Это было не дружбой, не доверием, не союзом. Но это было уже чем-то иным, чем допрос под лампой. Руднев встал. Кравцов накинул ему на плечи шинель, чтобы скрыть грязную гимнастёрку и бинты. За дверью ждали конвоиры.
Перед выходом Руднев оглянулся на стол. Там лежали чистые листы, карта Берёзовской и первая справка, которую ещё не успели унести. Сорок минут до огня.
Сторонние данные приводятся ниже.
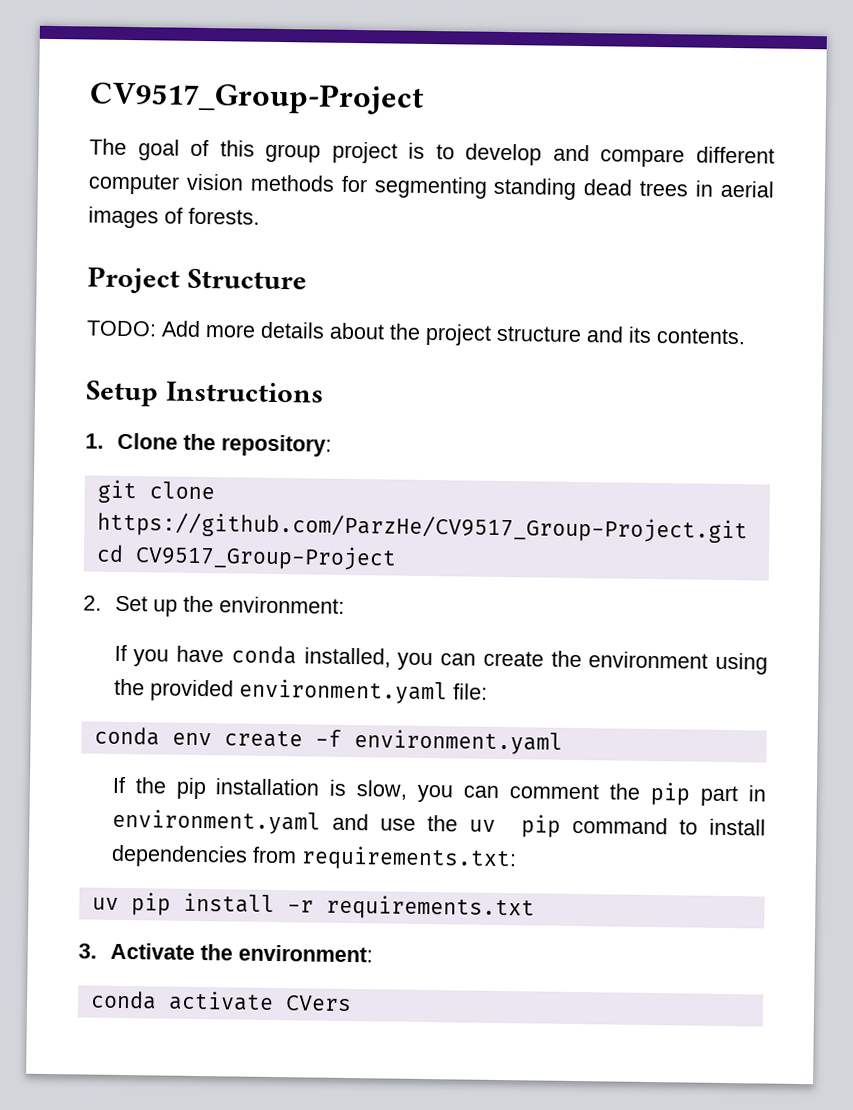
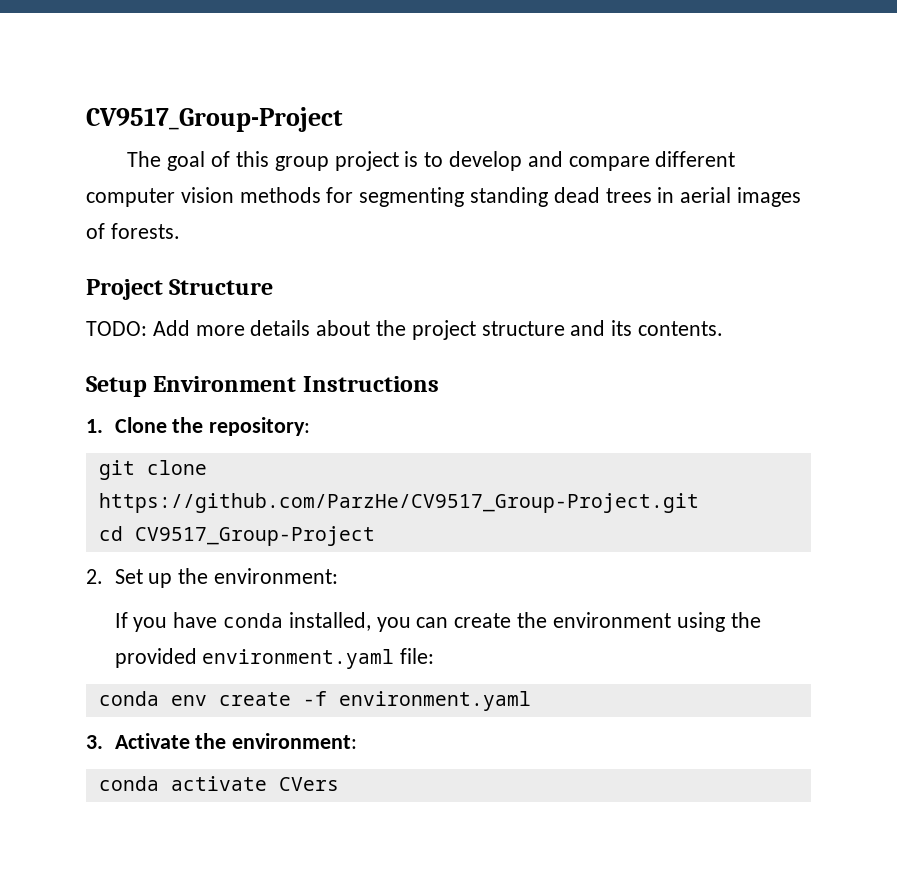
- Setup Instructions
+ Setup Environment Instructions
- If the pip installation is slow, you can comment the pip part in environment.yaml and use the uv pip command to install dependencies from requirements.txt:
- uv pip install -r requirements.txt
Сорок минут, которые он отнял у смерти. И где-то рядом, невидимо, уже тикали следующие сорок минут — до Дубровки, до Орловой, до Лапшина, до Москвы, до той самой особой папки, в которой будущее будет записано не как пророчество, а как служебная необходимость.
Он вышел в коридор. Война ждала за каждой дверью.
Глава 3. Человек с чужими руками.
В отдельное помещение Руднева перевели не сразу после разговора о Лосеве, а лишь тогда, когда стало понятно, что ближайшие полчаса он не понадобится ни как обвиняемый, ни как источник, ни как человек, которого можно поставить перед другим человеком и посмотреть, кто первым дрогнет. Это была, как он уже успел понять, здешняя форма милости: тебя не оставляли в покое потому, что ты имеешь на него право, а временно убирали с линии огня, если в данный момент не знали, куда прицелиться. Кравцов вышел из комнаты допроса, вернулся с двумя конвоирами и коротко сказал: «Встать». Руднев попытался подняться сам, но тело, до этого державшееся на страхе и остатках каши, внезапно вспомнило обо всех своих повреждениях сразу. Ноги подогнулись, перед глазами вспыхнули чёрные мушки, стол ушёл в сторону, будто его потянули на верёвке. Один из конвоиров успел подхватить его под локоть, второй взял за плечо, и на несколько секунд Павел Андреевич Руднев, младший лейтенант государственной безопасности, почти спасший ночью эвакуационный состав и одновременно остающийся под расстрельным обвинением, оказался обычным избитым человеком, которого ведут, чтобы он не упал лицом в пол.
Он не знал, сколько времени провёл в комнате допроса. В подвале, где нет окон, время перестаёт быть человеческим измерением и становится служебным: до звонка, после звонка, до показаний Лосева, после Берёзовской, до доклада капитану, после того как старый протокол убрали в отдельный пакет. День и ночь там не сменяли друг друга, а накладывались слоями копоти на лампу, и теперь, когда его вывели в коридор, свет за маленькими заклеенными окнами показался почти неправдоподобным. Он был серым, утренним или дневным, Руднев не понял, потому что в здании даже дневной свет выглядел арестованным: проходил сквозь грязные стёкла, через бумажные кресты на рамах, падал на облупленную побелку и тут же терял всякую связь с небом. В коридоре пахло не так, как в комнате допроса. Там стояла тяжёлая смесь табака, пота, крови и керосина; здесь — пыль, сапожная вакса, мокрая шинель, горячий металл телефонных аппаратов, карболка и бесконечная бумага. Бумага имела свой запах: сухой, кисловатый, чуть мышиный, и этот запах, казалось, был главным запахом власти.